Governor Phil Murphy wants the state to develop 11,000 MWs of offshore wind power by 2040. He hopes to make the state a hub for offshore wind, as it once was for pharmaceuticals. That would create thousands of well-paid manufacturing jobs to supply components to potentially dozens of projects along the East Coast.
“PSEG is working to help New Jersey become a national leader in offshore wind,” said Lathrop Craig, PSEG senior vice president and chief commercial officer. “There are many ways we can contribute to growing the industry and making offshore wind a reliable and resilient energy source that will help New Jersey improve its air quality while also preparing to electrify and decarbonize our economy, which is needed to combat climate change long term.”

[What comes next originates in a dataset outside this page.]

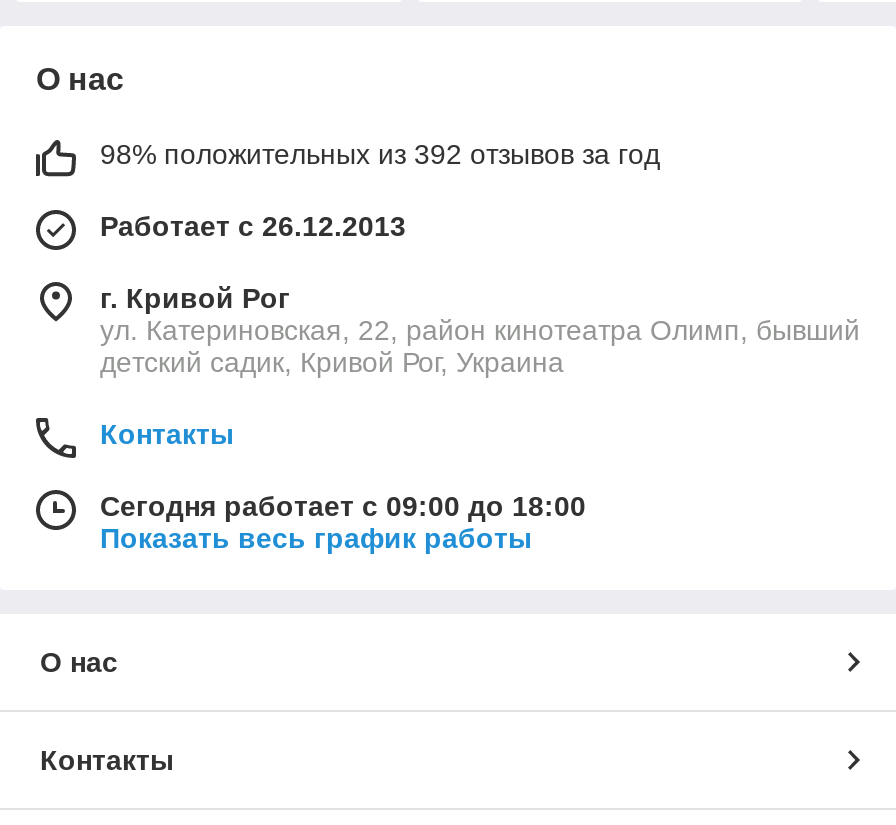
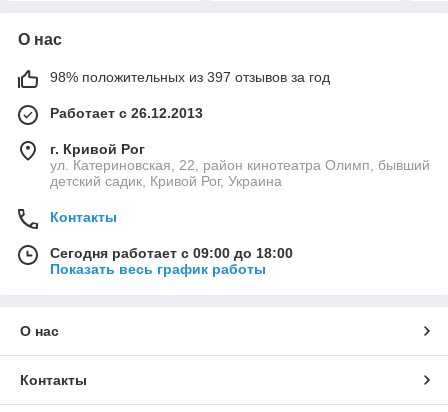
- 98% положительных из 392 отзывов за год
+ 98% положительных из 397 отзывов за год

PSEG remains involved in the Ocean Wind 1 project. We are supervising the construction of the onshore infrastructure that will connect the wind farm to the grid, including building two substations. The 1,100-megawatt offshore wind farm will be 15 miles off Southern New Jersey. It is expected to begin operations in 2024 and eventually generate enough electricity to power more than 500,000 homes.
Last October, the New Jersey Board of Public Utilities awarded PSE&G six onshore transmission projects to help deliver electricity from offshore wind farms to New Jersey customers. The projects are spread across PSE&G’s service territory and will come online between 2027 and 2029.
PSEG remains interested in helping develop the transmission needed to reliably connect New Jersey’s offshore wind farms to the onshore grid. We look forward to participating in the second New Jersey offshore wind transmission solicitation, offering best-in-class, cost-efficient solutions, including developing a meshed, interconnected offshore grid. A multiterminal or meshed grid is similar to onshore transmission grids and offers superior reliability and resiliency. We are partnering with others on a potential offshore meshed grid research and development center, and the group has applied for federal Department of Energy grants to further the research.
In addition, the New Jersey Wind Port is being built on land PSEG is leasing to the New Jersey Economic Development Authority. The 200-acre wind port is the nation’s first purpose-built offshore wind port, intended to serve offshore wind projects in New Jersey and up and down the U.S. East Coast, positioning the state as a hub for the U.S. offshore wind industry. It is located in Salem County, adjacent to PSEG’s nuclear generating site. Offshore wind and nuclear energy are keys to achieving New Jersey’s clean energy ambitions.
As a very concerned citizen of NJ and customer of PSE&G, I am vehemently opposed to the offshore wind power plants decimating our coast and its inhabitants. Although it is encouraging to hear that PSE&G is not investing in these projects, it is disturbing that PSE&G is facilitating the progress without ample study. It is reckless and irresponsible. Please reconsider your participation in the destructive technology.
Do you guys hate NJ and the Jersey Shore? Offshore wind is destroying our environment.